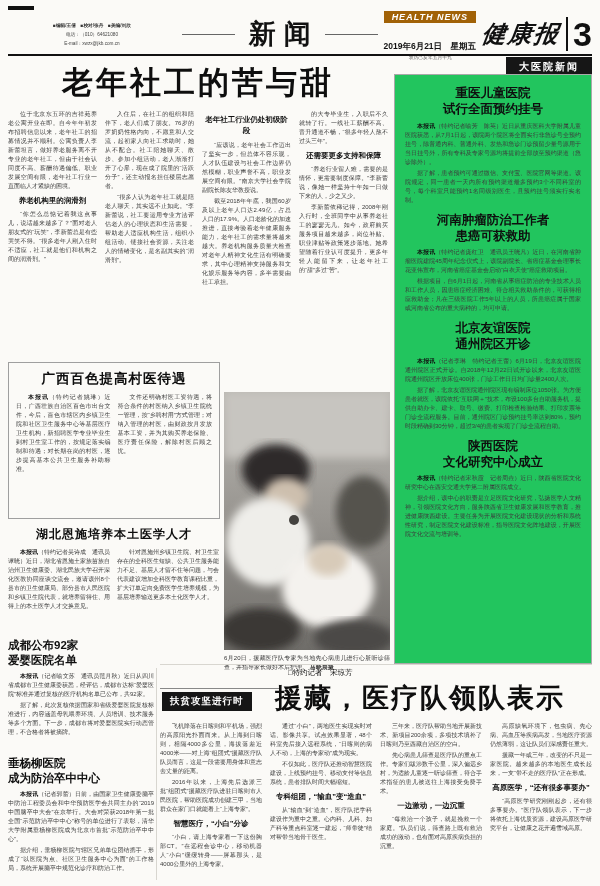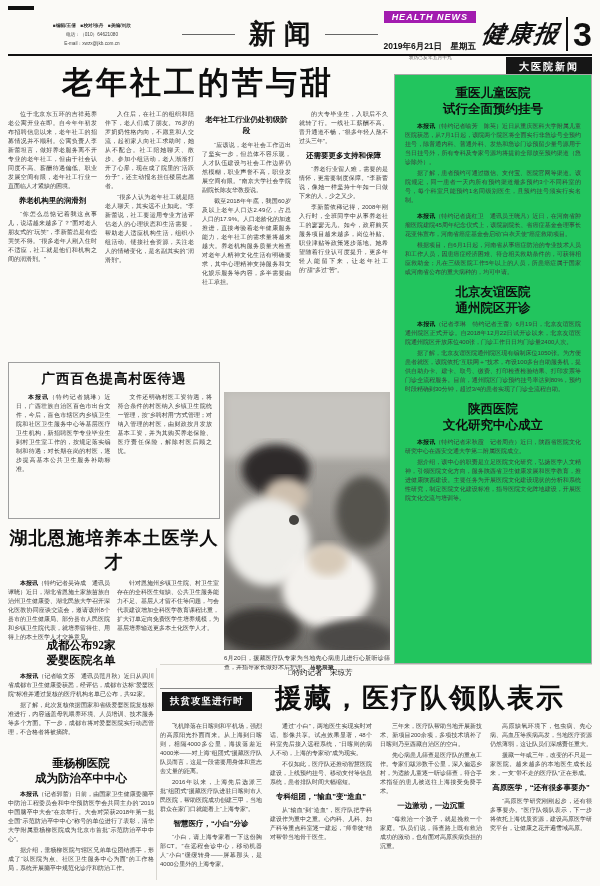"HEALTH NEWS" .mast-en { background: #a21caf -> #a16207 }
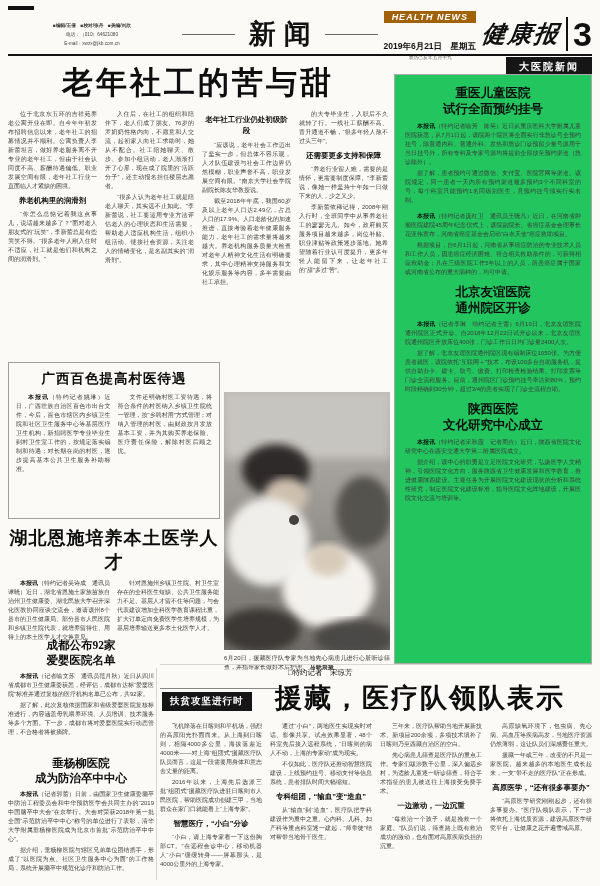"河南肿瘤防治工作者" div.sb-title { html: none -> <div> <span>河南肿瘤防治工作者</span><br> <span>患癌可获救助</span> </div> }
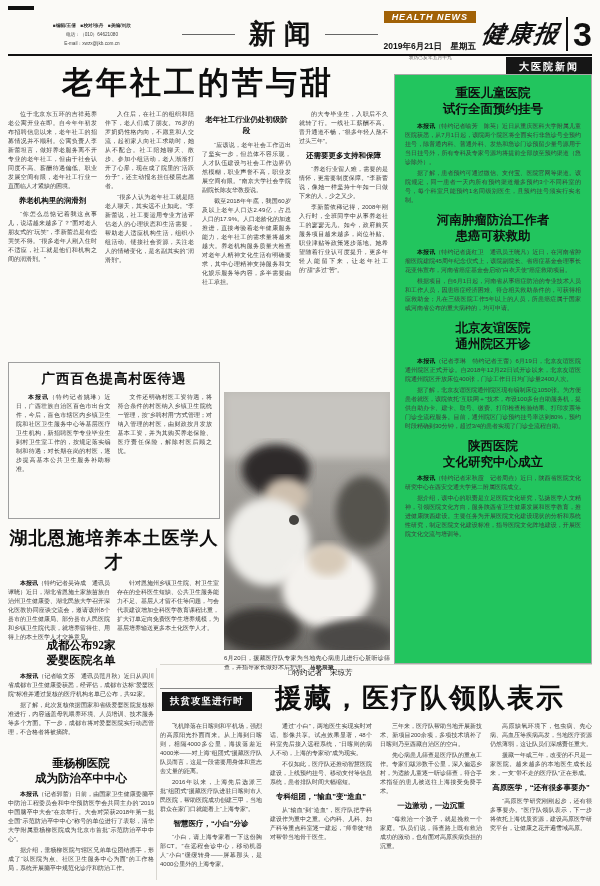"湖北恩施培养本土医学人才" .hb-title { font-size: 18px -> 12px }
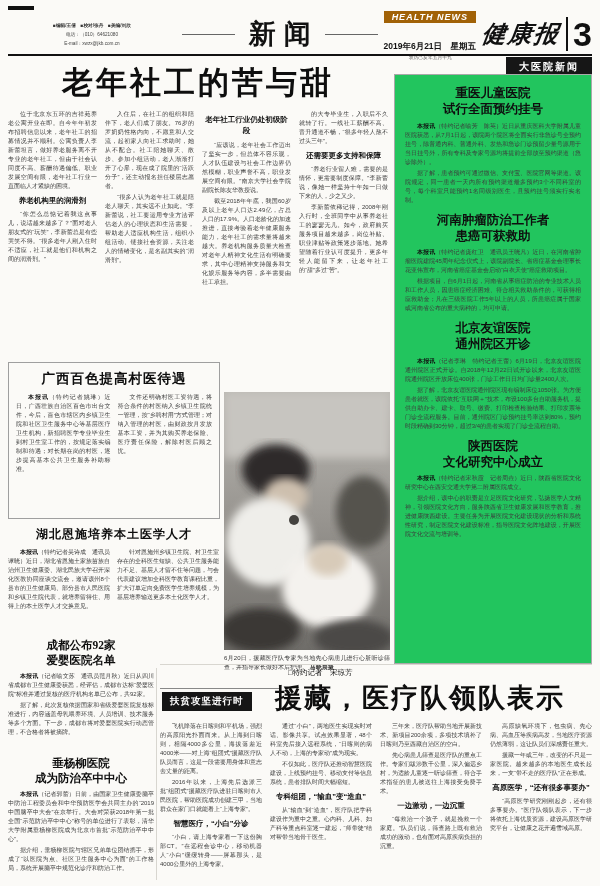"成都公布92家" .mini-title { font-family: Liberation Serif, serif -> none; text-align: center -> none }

--

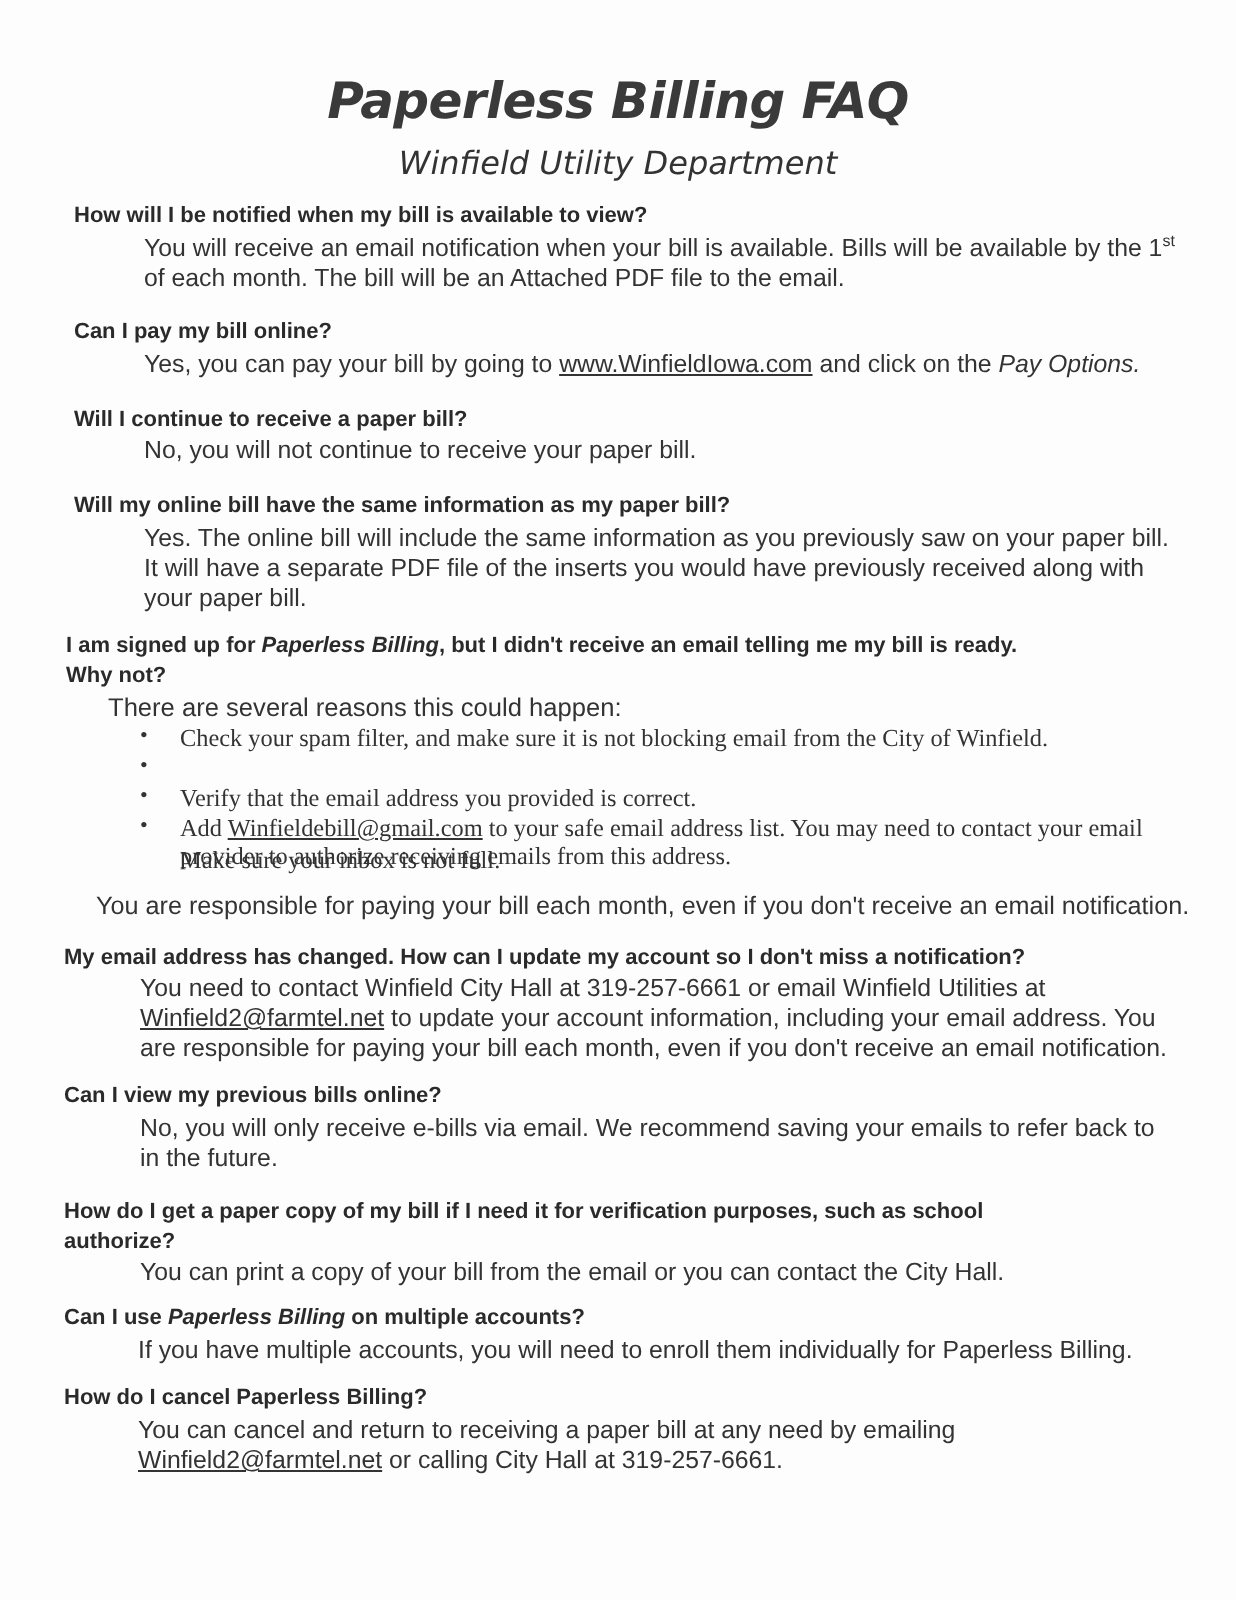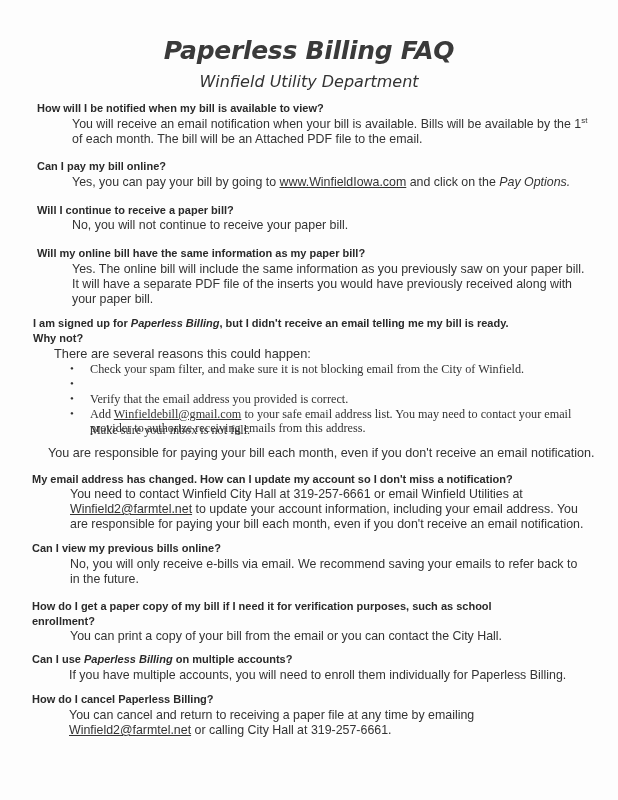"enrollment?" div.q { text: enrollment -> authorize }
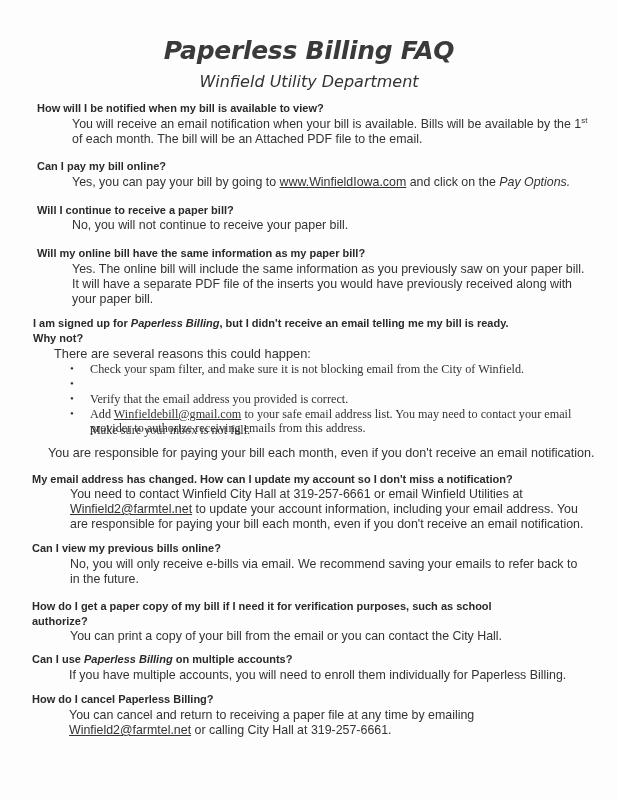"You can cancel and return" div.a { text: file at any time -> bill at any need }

[EXERCISE DIRECTIONS]
From the line holding "background: #a21caf ->" to the line holding "Liberation Serif, serif", both included, retype the entries above exactly and drop the pictures.

[EXPECTED ANSWER]
"HEALTH NEWS" .mast-en { background: #a21caf -> #a16207 }
"河南肿瘤防治工作者" div.sb-title { html: none -> <div> <span>河南肿瘤防治工作者</span><br> <span>患癌可获救助</span> </div> }
"湖北恩施培养本土医学人才" .hb-title { font-size: 18px -> 12px }
"成都公布92家" .mini-title { font-family: Liberation Serif, serif -> none; text-align: center -> none }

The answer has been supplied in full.